TASK OBJECTIVE >> Exactly as they appear below, repeat the lines from the one with "- For the team" through the one with "team assignment, Manoah", and no others.

INFORMATION section start

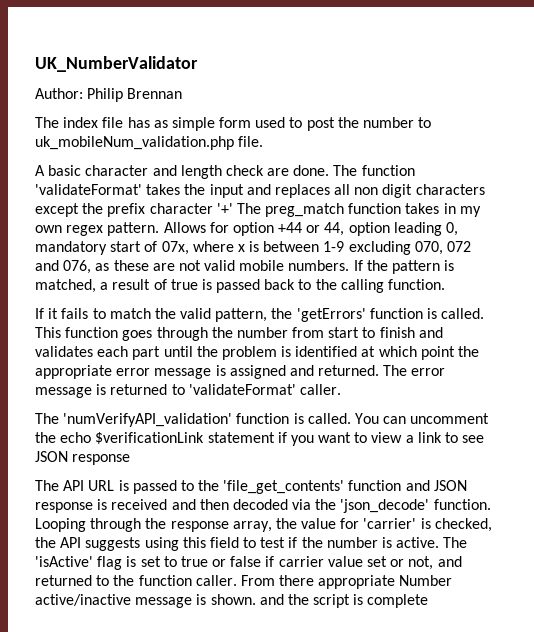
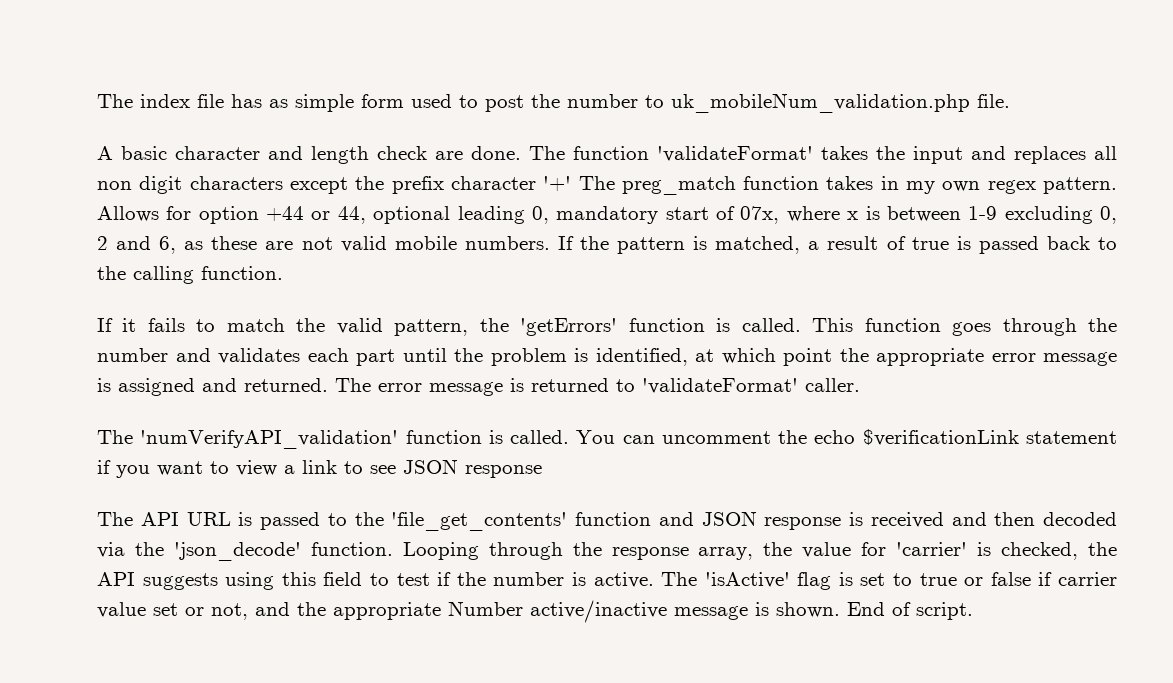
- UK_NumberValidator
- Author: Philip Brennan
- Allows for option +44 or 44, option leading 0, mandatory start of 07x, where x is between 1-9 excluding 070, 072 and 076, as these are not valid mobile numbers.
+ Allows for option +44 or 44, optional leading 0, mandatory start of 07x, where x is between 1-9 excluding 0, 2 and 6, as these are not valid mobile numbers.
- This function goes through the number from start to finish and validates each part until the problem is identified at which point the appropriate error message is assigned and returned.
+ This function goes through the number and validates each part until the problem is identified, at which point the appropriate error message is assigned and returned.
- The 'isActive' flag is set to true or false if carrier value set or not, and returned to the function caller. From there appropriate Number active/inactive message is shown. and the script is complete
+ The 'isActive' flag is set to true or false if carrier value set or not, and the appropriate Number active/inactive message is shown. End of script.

INFORMATION section end
INFORMATION section start

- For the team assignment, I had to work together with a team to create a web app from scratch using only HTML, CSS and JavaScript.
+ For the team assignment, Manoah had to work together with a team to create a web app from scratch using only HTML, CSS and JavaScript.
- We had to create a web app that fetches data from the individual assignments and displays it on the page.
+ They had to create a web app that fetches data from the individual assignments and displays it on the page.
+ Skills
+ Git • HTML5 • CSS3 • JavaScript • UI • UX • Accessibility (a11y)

INFORMATION section end
INFORMATION section start

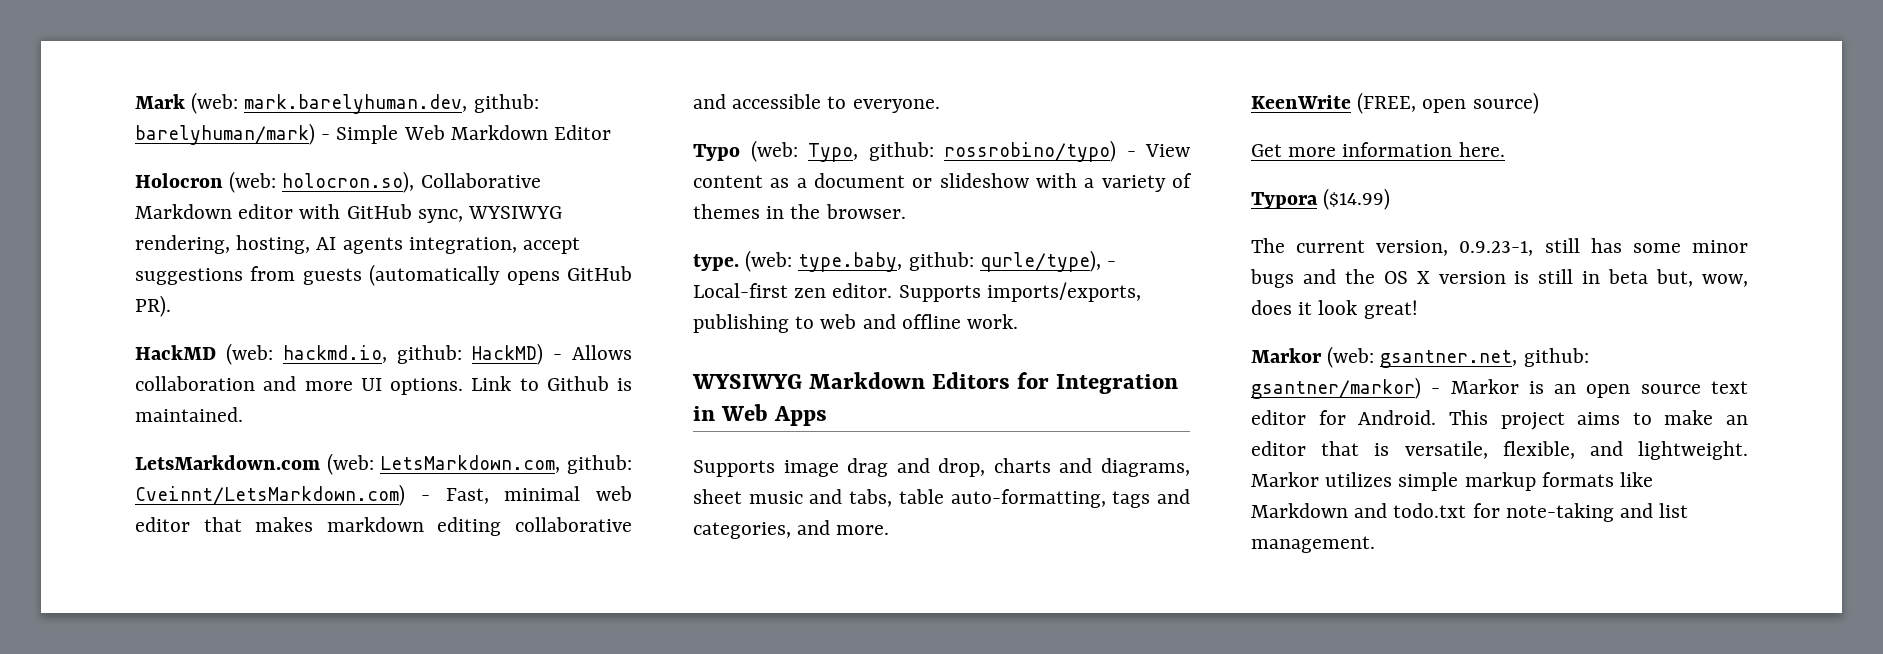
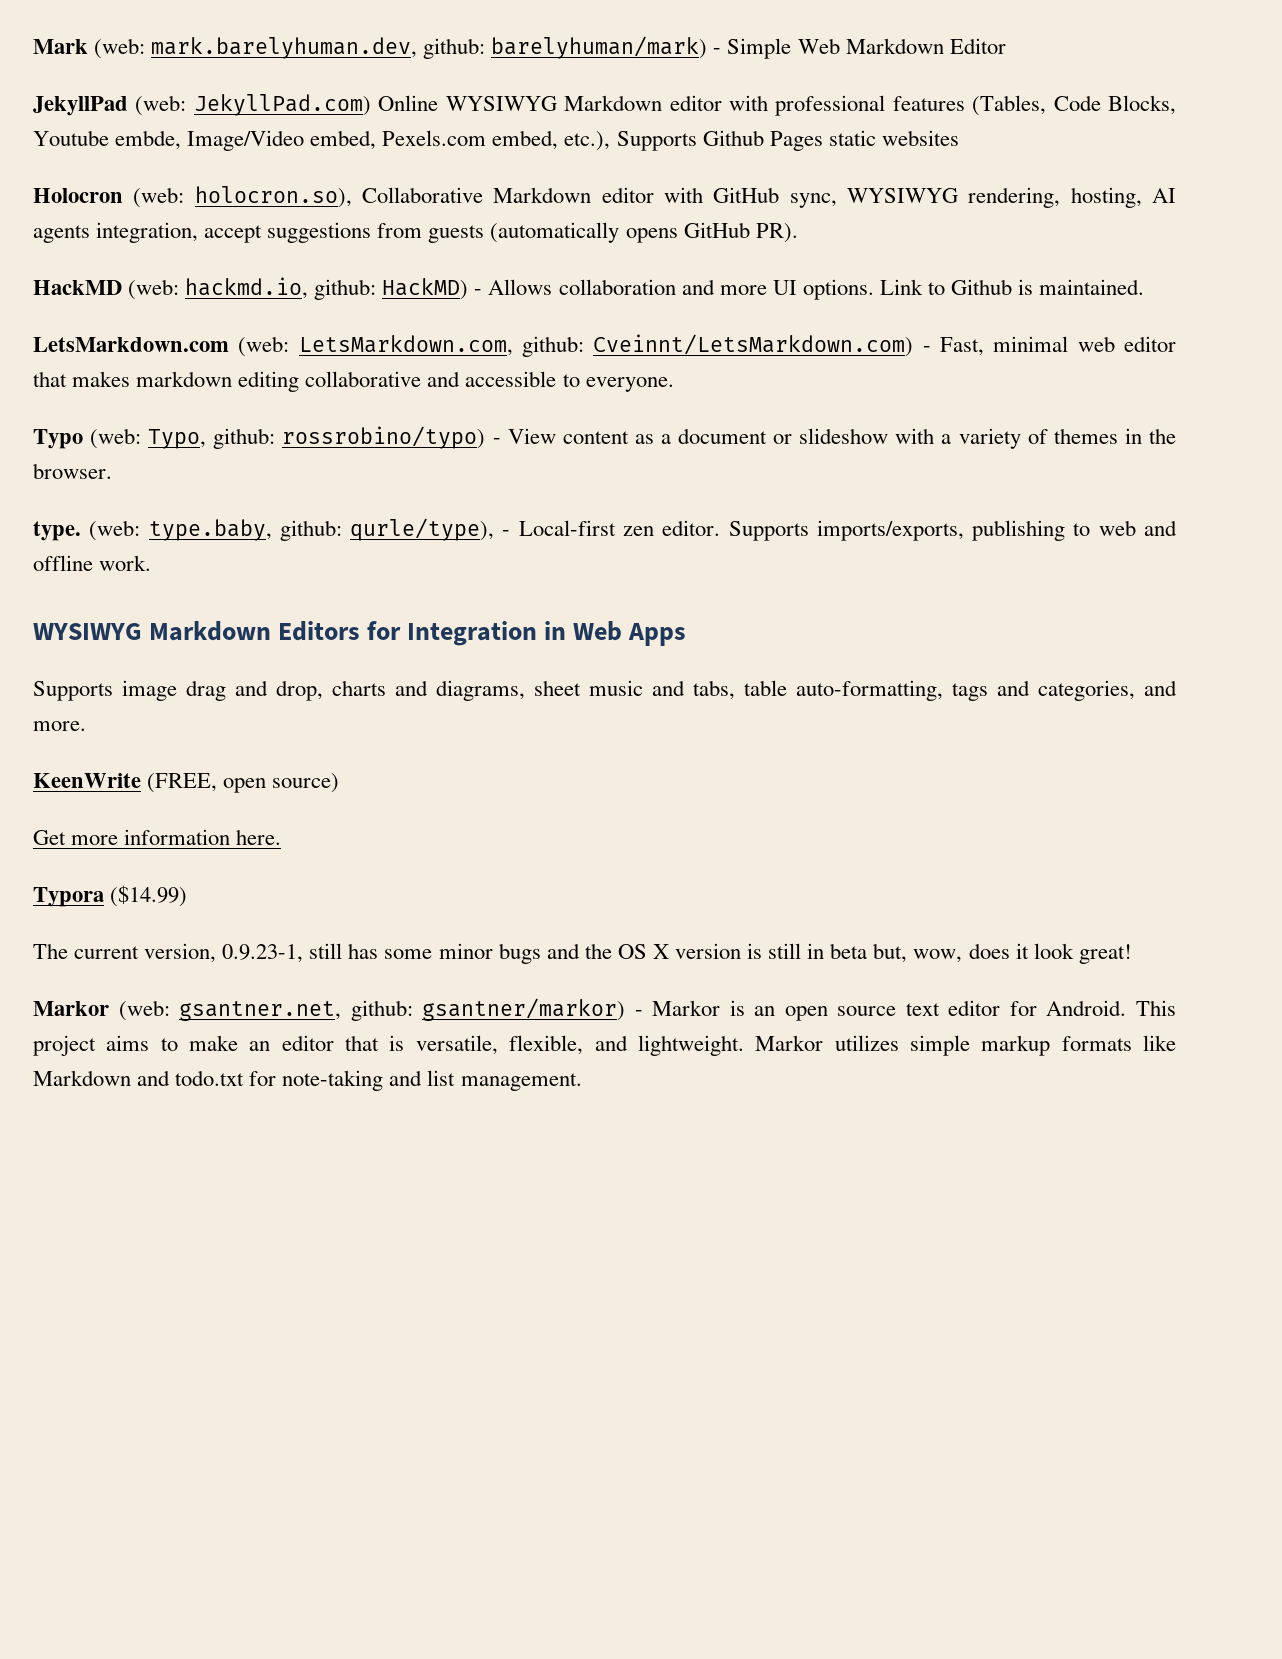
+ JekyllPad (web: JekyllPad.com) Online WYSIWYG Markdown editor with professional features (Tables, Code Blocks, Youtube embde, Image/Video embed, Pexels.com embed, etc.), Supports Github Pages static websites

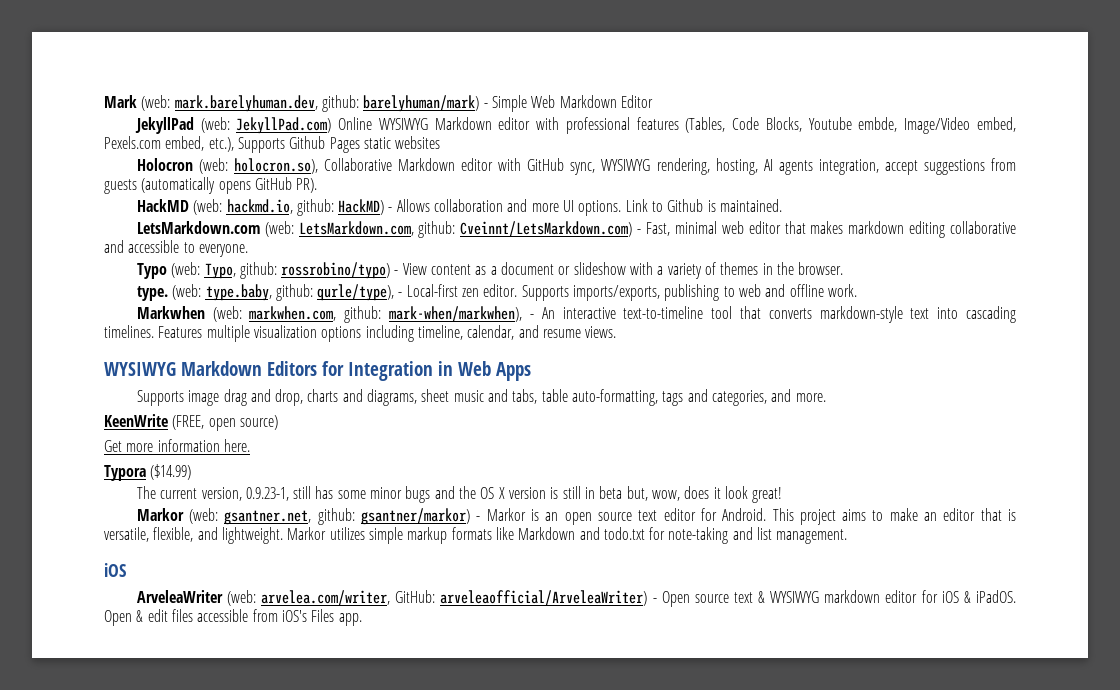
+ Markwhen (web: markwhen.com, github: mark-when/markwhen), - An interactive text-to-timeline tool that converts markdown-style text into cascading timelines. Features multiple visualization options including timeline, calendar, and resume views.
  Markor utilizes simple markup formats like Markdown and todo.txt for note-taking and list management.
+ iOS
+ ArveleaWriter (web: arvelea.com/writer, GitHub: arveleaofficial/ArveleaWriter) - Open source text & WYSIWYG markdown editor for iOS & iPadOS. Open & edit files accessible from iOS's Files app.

INFORMATION section end

ANSWER BELOW >>
- For the team assignment, I had to work together with a team to create a web app from scratch using only HTML, CSS and JavaScript.
+ For the team assignment, Manoah had to work together with a team to create a web app from scratch using only HTML, CSS and JavaScript.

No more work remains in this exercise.